À l’approche des élections législatives de septembre 2026, la question de la participation politique des Marocains résidant à l’étranger (MRE) revient avec force dans le débat public. Alors que la diaspora marocaine représente plusieurs millions de citoyens établis aux quatre coins du monde et contribue chaque année de manière significative à l’économie nationale, son implication dans les institutions représentatives demeure limitée.
Dans une analyse consacrée à cette question, le politologue marocain Dr Redouane Kadiri, spécialiste des politiques générales européennes, estime que le moment est venu d’accorder à la diaspora la place qui lui revient dans le paysage politique national.
Selon lui, les Marocains du monde ne peuvent plus être perçus uniquement comme une source de transferts financiers ou comme un relais économique du Royaume. « Ils constituent également une richesse humaine, intellectuelle et stratégique capable d’apporter une réelle valeur ajoutée à la gouvernance et à la prise de décision publique », souligne-t-il.
Pour le Dr Kadiri, l’enjeu dépasse largement le simple cadre électoral. Il s’agit d’une question de cohérence démocratique et d’équité citoyenne. Les MRE participent activement au rayonnement du Maroc à l’international, investissent dans leur pays d’origine et demeurent profondément attachés à leur identité nationale. Dès lors, leur permettre de participer pleinement à la vie politique apparaît comme une évolution naturelle du processus démocratique.
Le politologue rappelle également que plusieurs pays ont déjà mis en place des dispositifs permettant à leurs ressortissants établis à l’étranger de disposer de représentants dédiés au sein des assemblées parlementaires. Une expérience dont le Maroc pourrait s’inspirer afin de renforcer les liens entre la nation et sa communauté expatriée.
À quelques mois du scrutin, cette réflexion prend une dimension particulière. Les partis politiques multiplient les appels du pied à l’égard des compétences marocaines installées en Europe, en Amérique du Nord ou dans les pays du Golfe. Pourtant, au-delà des discours, les mécanismes de représentation restent encore au cœur des attentes.

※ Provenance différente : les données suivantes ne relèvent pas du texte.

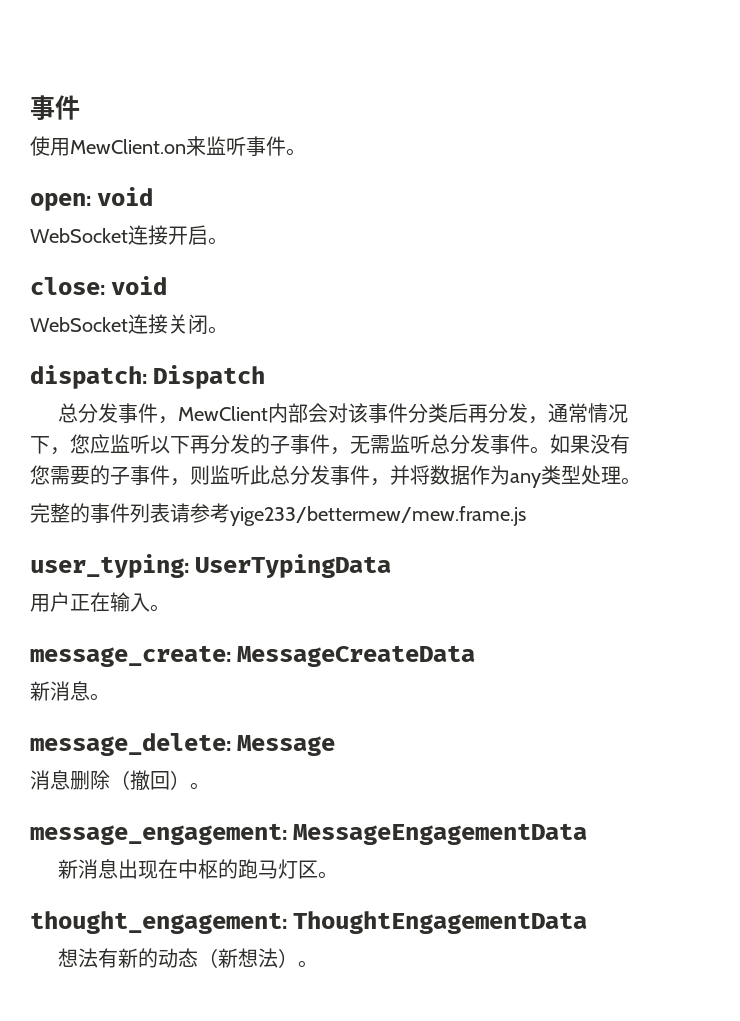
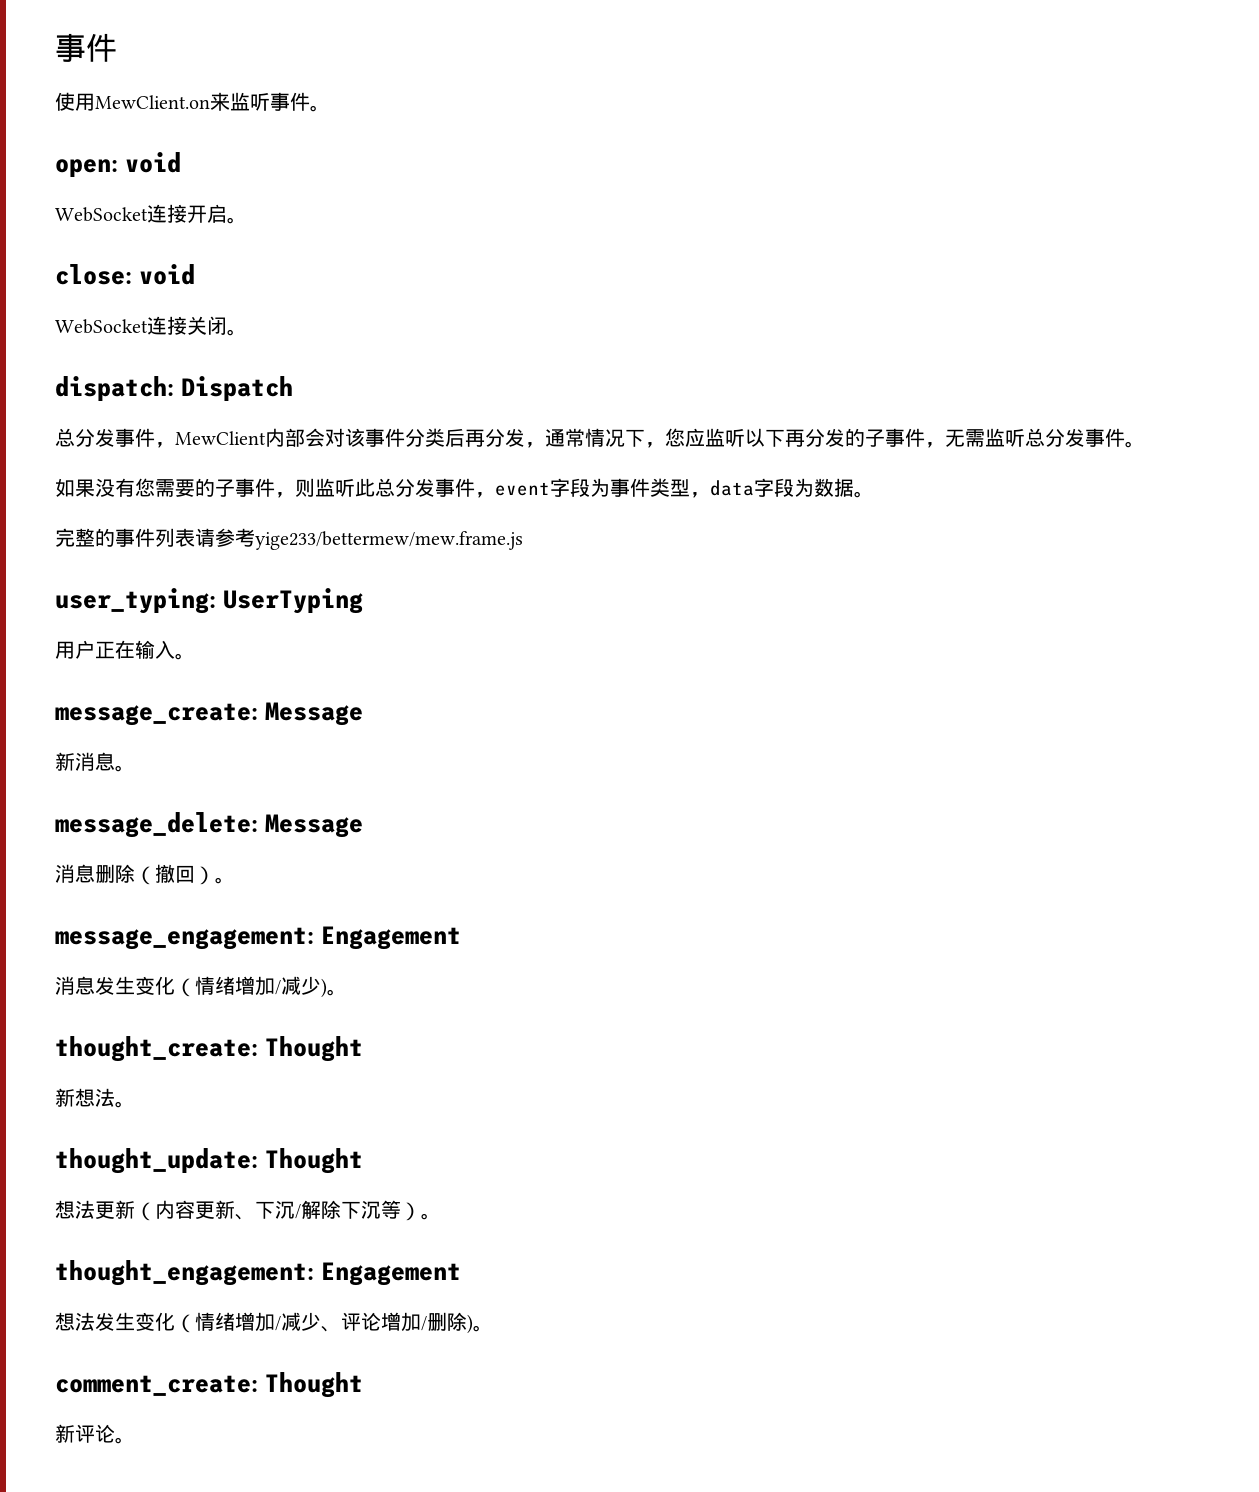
- 总分发事件，MewClient内部会对该事件分类后再分发，通常情况下，您应监听以下再分发的子事件，无需监听总分发事件。如果没有您需要的子事件，则监听此总分发事件，并将数据作为any类型处理。
+ 总分发事件，MewClient内部会对该事件分类后再分发，通常情况下，您应监听以下再分发的子事件，无需监听总分发事件。
+ 如果没有您需要的子事件，则监听此总分发事件，event字段为事件类型，data字段为数据。
- user_typing: UserTypingData
+ user_typing: UserTyping
- message_create: MessageCreateData
+ message_create: Message
- message_engagement: MessageEngagementData
- 新消息出现在中枢的跑马灯区。
+ message_engagement: Engagement
+ 消息发生变化（情绪增加/减少)。
+ thought_create: Thought
+ 新想法。
+ thought_update: Thought
+ 想法更新（内容更新、下沉/解除下沉等）。
- thought_engagement: ThoughtEngagementData
- 想法有新的动态（新想法）。
+ thought_engagement: Engagement
+ 想法发生变化（情绪增加/减少、评论增加/删除)。
+ comment_create: Thought
+ 新评论。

Pour le Dr Redouane Kadiri, les élections de 2026 constituent une occasion historique de franchir un nouveau cap démocratique. Une meilleure intégration politique des Marocains du monde permettrait non seulement d’enrichir le débat national, mais aussi de renforcer davantage le sentiment d’appartenance à une même communauté de destin, au-delà des frontières.
Alors que la campagne électorale s’annonce intense, la question de la diaspora pourrait bien s’imposer comme l’un des grands enjeux institutionnels de cette échéance décisive.